Items listed in a dataset -
╔══

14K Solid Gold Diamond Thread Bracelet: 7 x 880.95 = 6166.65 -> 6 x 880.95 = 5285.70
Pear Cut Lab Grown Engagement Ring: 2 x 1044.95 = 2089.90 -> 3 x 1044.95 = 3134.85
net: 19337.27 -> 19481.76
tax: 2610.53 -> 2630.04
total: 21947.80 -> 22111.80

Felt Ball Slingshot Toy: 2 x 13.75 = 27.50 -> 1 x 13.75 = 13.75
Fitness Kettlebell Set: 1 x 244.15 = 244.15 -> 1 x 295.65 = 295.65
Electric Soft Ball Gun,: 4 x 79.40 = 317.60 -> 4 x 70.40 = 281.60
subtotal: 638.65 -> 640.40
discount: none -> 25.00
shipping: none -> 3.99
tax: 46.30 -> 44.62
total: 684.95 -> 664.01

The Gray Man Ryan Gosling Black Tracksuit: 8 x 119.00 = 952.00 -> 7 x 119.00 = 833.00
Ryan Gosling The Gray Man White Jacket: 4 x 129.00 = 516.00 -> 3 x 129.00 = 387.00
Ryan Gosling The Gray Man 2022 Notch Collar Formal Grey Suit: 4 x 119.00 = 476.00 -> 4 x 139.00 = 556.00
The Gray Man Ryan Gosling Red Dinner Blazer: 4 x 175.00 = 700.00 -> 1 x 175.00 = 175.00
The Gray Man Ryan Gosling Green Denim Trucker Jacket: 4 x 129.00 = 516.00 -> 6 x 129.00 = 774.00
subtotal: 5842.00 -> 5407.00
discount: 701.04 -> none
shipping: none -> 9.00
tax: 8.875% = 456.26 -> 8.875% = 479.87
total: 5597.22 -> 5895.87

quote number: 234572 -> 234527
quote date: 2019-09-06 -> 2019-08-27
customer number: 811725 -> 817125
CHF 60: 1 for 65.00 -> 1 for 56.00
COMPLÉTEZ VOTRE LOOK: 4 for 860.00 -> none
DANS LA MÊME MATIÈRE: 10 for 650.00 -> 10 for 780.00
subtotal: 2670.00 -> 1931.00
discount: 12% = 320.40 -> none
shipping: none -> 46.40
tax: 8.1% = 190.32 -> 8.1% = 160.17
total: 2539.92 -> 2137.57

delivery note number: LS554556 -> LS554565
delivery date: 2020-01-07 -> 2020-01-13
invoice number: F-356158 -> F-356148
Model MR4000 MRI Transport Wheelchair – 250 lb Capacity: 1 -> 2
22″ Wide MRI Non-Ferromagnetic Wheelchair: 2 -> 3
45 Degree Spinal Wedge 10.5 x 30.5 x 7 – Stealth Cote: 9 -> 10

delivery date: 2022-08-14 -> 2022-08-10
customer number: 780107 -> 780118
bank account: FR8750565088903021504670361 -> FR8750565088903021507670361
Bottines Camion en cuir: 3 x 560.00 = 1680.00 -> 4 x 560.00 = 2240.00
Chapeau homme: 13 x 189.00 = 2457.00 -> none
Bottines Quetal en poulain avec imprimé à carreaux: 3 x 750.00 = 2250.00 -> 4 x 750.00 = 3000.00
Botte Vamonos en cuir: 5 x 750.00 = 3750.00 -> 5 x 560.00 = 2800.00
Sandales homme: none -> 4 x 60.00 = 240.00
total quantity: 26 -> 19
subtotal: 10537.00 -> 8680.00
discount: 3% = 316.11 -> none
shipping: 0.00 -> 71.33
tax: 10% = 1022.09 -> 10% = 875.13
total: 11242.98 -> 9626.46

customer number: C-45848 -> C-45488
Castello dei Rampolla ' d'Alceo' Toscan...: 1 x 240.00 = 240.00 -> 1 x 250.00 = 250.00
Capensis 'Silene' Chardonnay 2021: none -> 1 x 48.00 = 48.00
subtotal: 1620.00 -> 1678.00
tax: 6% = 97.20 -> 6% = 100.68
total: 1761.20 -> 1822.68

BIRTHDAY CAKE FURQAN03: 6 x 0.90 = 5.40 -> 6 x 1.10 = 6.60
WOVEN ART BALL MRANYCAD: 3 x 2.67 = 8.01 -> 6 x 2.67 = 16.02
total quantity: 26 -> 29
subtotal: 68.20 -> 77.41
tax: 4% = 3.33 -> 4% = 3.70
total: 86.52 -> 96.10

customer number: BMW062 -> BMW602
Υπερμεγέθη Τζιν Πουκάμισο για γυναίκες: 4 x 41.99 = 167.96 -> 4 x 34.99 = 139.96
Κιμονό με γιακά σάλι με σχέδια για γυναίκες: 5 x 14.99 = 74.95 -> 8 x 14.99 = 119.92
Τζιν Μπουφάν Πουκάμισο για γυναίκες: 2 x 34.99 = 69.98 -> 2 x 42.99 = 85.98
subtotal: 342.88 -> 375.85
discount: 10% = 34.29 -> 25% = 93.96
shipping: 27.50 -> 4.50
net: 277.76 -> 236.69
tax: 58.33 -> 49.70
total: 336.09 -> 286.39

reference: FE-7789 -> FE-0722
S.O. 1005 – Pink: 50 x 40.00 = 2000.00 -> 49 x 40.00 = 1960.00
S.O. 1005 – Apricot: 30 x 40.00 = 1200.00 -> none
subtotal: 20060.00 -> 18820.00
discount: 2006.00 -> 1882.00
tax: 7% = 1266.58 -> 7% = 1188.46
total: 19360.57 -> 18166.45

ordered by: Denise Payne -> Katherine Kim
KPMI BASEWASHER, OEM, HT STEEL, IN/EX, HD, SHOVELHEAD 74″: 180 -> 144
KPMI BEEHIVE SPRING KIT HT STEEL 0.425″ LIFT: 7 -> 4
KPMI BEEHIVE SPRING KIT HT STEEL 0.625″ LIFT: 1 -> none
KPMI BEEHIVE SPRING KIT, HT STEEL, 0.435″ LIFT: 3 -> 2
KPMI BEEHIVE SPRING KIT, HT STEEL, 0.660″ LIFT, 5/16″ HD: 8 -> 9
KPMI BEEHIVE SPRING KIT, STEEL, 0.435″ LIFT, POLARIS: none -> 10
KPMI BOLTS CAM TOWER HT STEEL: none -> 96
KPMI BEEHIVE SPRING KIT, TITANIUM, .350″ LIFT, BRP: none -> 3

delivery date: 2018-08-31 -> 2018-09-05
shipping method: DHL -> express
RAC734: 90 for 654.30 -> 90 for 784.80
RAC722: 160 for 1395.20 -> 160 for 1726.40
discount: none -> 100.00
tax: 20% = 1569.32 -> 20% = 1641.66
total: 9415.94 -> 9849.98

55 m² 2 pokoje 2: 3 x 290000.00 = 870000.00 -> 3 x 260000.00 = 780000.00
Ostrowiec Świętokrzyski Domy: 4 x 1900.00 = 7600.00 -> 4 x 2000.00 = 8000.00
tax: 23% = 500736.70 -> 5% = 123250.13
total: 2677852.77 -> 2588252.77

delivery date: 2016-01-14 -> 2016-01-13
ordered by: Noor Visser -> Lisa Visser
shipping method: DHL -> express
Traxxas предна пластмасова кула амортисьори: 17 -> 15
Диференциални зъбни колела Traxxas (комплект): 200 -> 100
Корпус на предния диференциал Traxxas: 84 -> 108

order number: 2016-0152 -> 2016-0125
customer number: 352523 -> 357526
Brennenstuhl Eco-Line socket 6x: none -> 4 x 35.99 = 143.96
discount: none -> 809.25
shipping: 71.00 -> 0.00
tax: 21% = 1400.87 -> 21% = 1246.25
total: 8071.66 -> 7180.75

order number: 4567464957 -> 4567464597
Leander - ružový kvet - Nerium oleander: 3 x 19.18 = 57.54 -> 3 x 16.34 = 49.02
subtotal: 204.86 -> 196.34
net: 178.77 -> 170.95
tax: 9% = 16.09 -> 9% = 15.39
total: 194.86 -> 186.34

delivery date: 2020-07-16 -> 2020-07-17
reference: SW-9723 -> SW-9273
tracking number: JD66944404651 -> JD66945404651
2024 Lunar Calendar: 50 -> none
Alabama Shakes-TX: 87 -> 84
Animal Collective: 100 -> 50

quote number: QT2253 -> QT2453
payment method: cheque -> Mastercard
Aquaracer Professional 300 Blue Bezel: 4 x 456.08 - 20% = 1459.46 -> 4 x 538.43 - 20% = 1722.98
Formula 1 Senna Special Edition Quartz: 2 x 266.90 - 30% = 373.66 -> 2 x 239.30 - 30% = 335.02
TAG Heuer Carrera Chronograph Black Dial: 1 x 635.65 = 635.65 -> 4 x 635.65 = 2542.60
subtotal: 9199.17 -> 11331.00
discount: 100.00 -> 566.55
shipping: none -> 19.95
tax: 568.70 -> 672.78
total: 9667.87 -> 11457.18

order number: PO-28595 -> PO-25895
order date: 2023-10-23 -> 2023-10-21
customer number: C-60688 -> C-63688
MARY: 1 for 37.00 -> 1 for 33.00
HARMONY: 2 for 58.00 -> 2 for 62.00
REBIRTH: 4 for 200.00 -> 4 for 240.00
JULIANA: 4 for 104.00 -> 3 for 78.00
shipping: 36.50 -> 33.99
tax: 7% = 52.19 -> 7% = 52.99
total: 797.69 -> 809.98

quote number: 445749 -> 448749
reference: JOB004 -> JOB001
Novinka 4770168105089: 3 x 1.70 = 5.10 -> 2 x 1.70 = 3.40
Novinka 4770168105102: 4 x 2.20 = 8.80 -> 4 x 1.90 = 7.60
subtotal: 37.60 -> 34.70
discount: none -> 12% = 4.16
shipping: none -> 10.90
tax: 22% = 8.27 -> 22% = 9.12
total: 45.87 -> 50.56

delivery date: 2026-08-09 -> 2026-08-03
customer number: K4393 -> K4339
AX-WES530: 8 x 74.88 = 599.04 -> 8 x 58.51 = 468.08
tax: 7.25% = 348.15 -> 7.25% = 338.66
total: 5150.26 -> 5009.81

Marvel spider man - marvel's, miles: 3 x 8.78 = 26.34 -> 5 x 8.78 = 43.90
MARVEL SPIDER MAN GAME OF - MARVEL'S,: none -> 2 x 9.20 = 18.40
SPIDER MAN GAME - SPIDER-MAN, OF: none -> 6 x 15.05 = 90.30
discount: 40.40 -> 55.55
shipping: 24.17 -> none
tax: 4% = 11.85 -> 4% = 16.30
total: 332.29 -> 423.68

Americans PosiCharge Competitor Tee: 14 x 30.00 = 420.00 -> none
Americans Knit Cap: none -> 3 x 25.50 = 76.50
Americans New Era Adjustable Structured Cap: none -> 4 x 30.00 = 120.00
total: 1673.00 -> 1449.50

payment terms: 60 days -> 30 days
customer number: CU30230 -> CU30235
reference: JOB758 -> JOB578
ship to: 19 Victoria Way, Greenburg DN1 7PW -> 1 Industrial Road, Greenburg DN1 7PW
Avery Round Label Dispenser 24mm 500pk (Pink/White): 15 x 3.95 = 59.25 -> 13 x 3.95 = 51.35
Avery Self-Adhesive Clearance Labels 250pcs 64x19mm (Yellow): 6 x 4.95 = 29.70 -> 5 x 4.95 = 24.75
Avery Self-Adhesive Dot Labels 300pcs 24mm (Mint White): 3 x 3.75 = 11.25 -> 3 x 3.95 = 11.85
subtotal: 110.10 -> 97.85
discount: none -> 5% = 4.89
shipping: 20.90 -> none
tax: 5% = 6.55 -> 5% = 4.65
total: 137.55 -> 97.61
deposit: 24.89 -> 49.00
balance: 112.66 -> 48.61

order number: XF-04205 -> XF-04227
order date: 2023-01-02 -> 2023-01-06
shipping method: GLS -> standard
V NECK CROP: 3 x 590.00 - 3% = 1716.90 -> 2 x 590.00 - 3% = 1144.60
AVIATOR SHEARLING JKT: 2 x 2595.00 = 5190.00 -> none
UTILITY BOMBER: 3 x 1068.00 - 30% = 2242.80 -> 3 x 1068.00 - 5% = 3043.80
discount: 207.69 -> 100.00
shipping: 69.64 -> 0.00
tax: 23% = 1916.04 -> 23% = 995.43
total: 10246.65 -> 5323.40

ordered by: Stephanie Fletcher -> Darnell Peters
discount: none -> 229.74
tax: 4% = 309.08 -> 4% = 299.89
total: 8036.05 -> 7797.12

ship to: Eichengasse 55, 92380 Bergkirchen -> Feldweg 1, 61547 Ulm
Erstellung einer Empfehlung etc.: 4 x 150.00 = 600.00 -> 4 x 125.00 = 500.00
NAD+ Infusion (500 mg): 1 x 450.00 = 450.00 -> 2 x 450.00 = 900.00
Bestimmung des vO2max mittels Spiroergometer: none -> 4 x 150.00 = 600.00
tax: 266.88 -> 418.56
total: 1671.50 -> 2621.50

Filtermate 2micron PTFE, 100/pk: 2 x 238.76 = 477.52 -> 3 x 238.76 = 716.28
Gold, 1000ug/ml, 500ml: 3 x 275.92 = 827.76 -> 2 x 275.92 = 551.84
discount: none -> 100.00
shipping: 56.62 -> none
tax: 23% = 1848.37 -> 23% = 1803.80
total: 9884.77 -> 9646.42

╚══

Task -
Your response should be the lines above from the first to the one containing "Chapeau homme: 13 x 189.00 = 2457.00 -> none", inclusive, each given exactly.

Result of this exercise -
14K Solid Gold Diamond Thread Bracelet: 7 x 880.95 = 6166.65 -> 6 x 880.95 = 5285.70
Pear Cut Lab Grown Engagement Ring: 2 x 1044.95 = 2089.90 -> 3 x 1044.95 = 3134.85
net: 19337.27 -> 19481.76
tax: 2610.53 -> 2630.04
total: 21947.80 -> 22111.80

Felt Ball Slingshot Toy: 2 x 13.75 = 27.50 -> 1 x 13.75 = 13.75
Fitness Kettlebell Set: 1 x 244.15 = 244.15 -> 1 x 295.65 = 295.65
Electric Soft Ball Gun,: 4 x 79.40 = 317.60 -> 4 x 70.40 = 281.60
subtotal: 638.65 -> 640.40
discount: none -> 25.00
shipping: none -> 3.99
tax: 46.30 -> 44.62
total: 684.95 -> 664.01

The Gray Man Ryan Gosling Black Tracksuit: 8 x 119.00 = 952.00 -> 7 x 119.00 = 833.00
Ryan Gosling The Gray Man White Jacket: 4 x 129.00 = 516.00 -> 3 x 129.00 = 387.00
Ryan Gosling The Gray Man 2022 Notch Collar Formal Grey Suit: 4 x 119.00 = 476.00 -> 4 x 139.00 = 556.00
The Gray Man Ryan Gosling Red Dinner Blazer: 4 x 175.00 = 700.00 -> 1 x 175.00 = 175.00
The Gray Man Ryan Gosling Green Denim Trucker Jacket: 4 x 129.00 = 516.00 -> 6 x 129.00 = 774.00
subtotal: 5842.00 -> 5407.00
discount: 701.04 -> none
shipping: none -> 9.00
tax: 8.875% = 456.26 -> 8.875% = 479.87
total: 5597.22 -> 5895.87

quote number: 234572 -> 234527
quote date: 2019-09-06 -> 2019-08-27
customer number: 811725 -> 817125
CHF 60: 1 for 65.00 -> 1 for 56.00
COMPLÉTEZ VOTRE LOOK: 4 for 860.00 -> none
DANS LA MÊME MATIÈRE: 10 for 650.00 -> 10 for 780.00
subtotal: 2670.00 -> 1931.00
discount: 12% = 320.40 -> none
shipping: none -> 46.40
tax: 8.1% = 190.32 -> 8.1% = 160.17
total: 2539.92 -> 2137.57

delivery note number: LS554556 -> LS554565
delivery date: 2020-01-07 -> 2020-01-13
invoice number: F-356158 -> F-356148
Model MR4000 MRI Transport Wheelchair – 250 lb Capacity: 1 -> 2
22″ Wide MRI Non-Ferromagnetic Wheelchair: 2 -> 3
45 Degree Spinal Wedge 10.5 x 30.5 x 7 – Stealth Cote: 9 -> 10

delivery date: 2022-08-14 -> 2022-08-10
customer number: 780107 -> 780118
bank account: FR8750565088903021504670361 -> FR8750565088903021507670361
Bottines Camion en cuir: 3 x 560.00 = 1680.00 -> 4 x 560.00 = 2240.00
Chapeau homme: 13 x 189.00 = 2457.00 -> none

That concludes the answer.